Cloudwish is not only a sweet, heart-melting Romeo and Juliet-styled romance set in Melbourne, but it is a book that uses identity as a theme to reflect on political issues pervasive in Australian culture, for example, immigrants and ‘boat people’. Giving Van Uoc a family of the immigrant nature adds another layer to the story – the pressures Van Uoc must deal with to do the best that she can do in her studies and be the best that she can be because of the sacrifices and choices her parents made for a better life. Cloudwish also touches on the effects emigration has on someone’s health, with Van Uoc tending to her mother’s needs as her health declines. Van Uoc is an extremely relatable and likable narrator – one of those quiet, keep-out-of-the-way types of students at school. It makes it all the more interesting when Billy takes an interest in her – magic or not, Van Uoc’s change over the course of the novel is captivating, the voice written with a respectful insight. Wood has written another beautiful novel to stand alongside Six Impossible Things and Wildlife. The three are linked, but ultimately present three individual stories about Australian teen/young adult experiences in a genuine, delightful and relatable manner. Fans of Melina Marchetta’s Looking for Alibrandi will see similarities but will also find a new favourite. #LoveOzYA
Legacy of Kings by Eleanor Herman
TEEN FICTION 15+
Teenage Game of Thrones fans rejoice! Legacy of Kings is the first book in a new Young Adult series by historian Eleanor Herman which is guaranteed to satisfy your cravings for a high fantasy novel. Filled with countless characters, political intrigue, action, and history, Legacy of Kings follows a teenage Alexander the Great who is about to inherit the Macedonian throne.

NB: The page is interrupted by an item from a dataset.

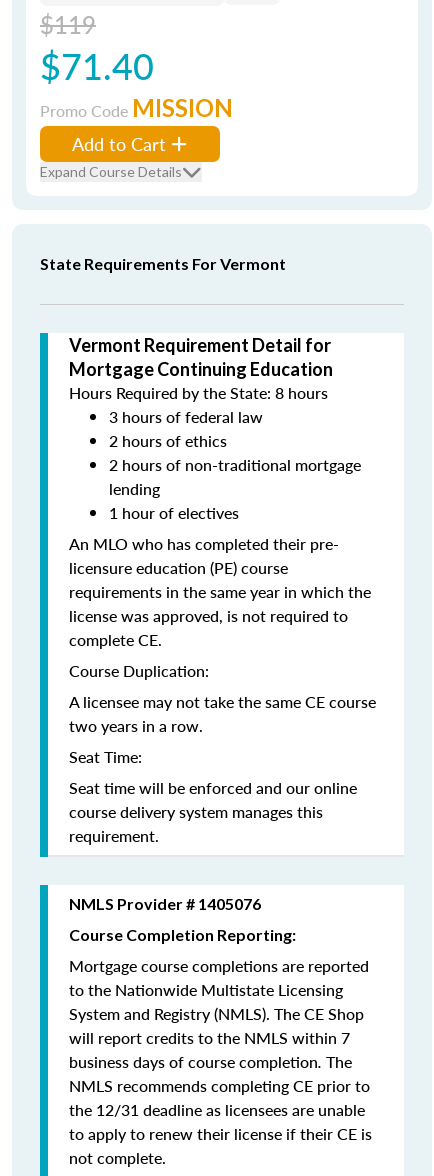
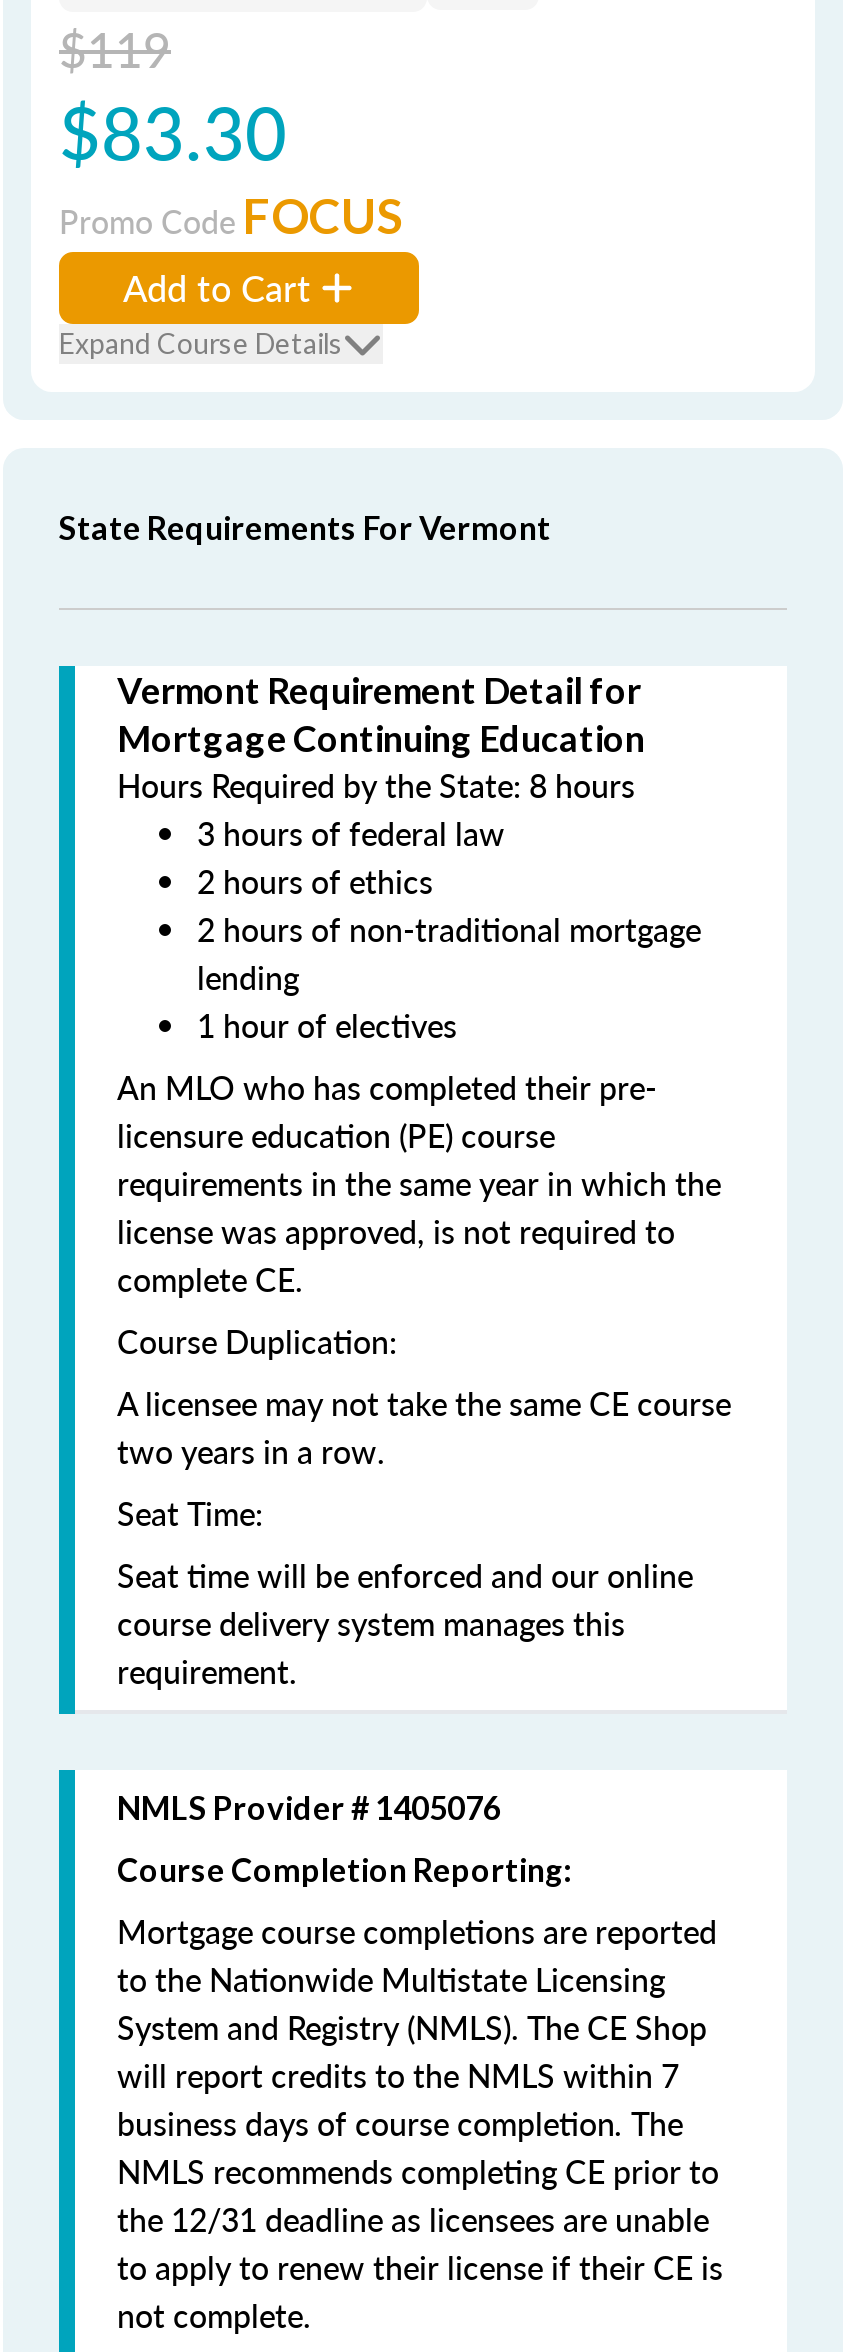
- $71.40
+ $83.30

- Promo Code MISSION
+ Promo Code FOCUS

Since I’m currently studying history and ancient history at university, and recently completed a unit on Alexander the Great and the Hellenistic World, I jumped at the chance to sink my teeth into this book. Since Herman is a historian and has written non-fiction history books, she really knows what she’s talking about with regards to the historical setting. So it was pretty cool reading a historical-fiction book knowing that the setting details were accurate. However, this book isn’t all just boring historical fact, it also has a generous side of fantasy and magic, as well a number of supernatural beings such as oracles and hellions.

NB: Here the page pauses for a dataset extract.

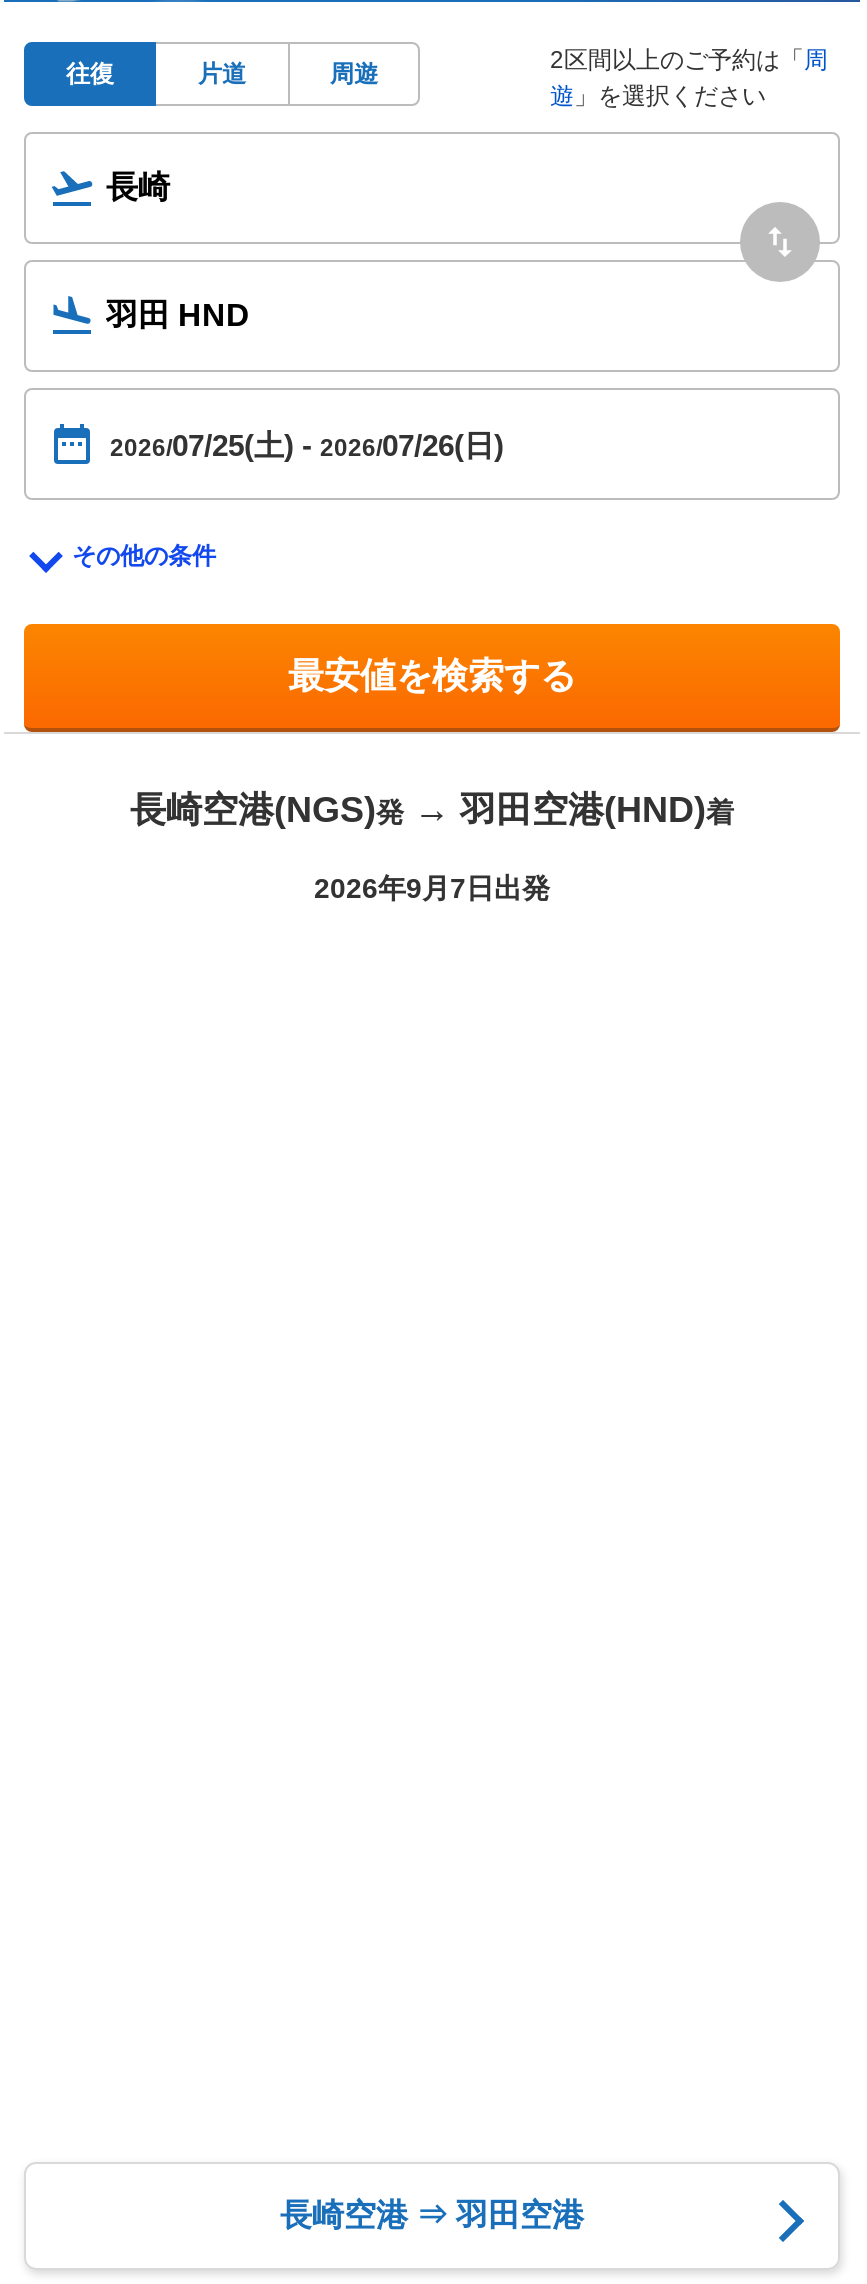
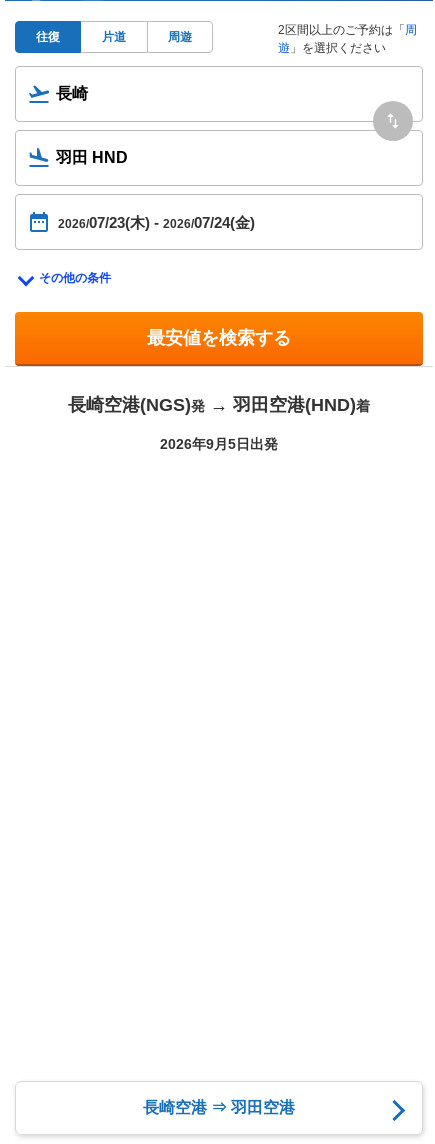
- 2026/07/25(土) - 2026/07/26(日)
+ 2026/07/23(木) - 2026/07/24(金)

- 2026年9月7日出発
+ 2026年9月5日出発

One thing worth mentioning is that this book contains multiple protagonists and, hence, multiple points of view (six all up). Therefore, it can be quite difficult keeping track of everyone. Each chapter features a different protagonist and sometimes it’s five or six chapters before you return to that character, so it took a while for me to remember what had happened to the character in previous chapters. With that being said however, all of the characters were significant, cunning, and completely dynamic, as well as being morally grey, which definitely kept things entertaining!
This is a great read with a fascinating combination of real history mixed with magic, mystery and intrigue!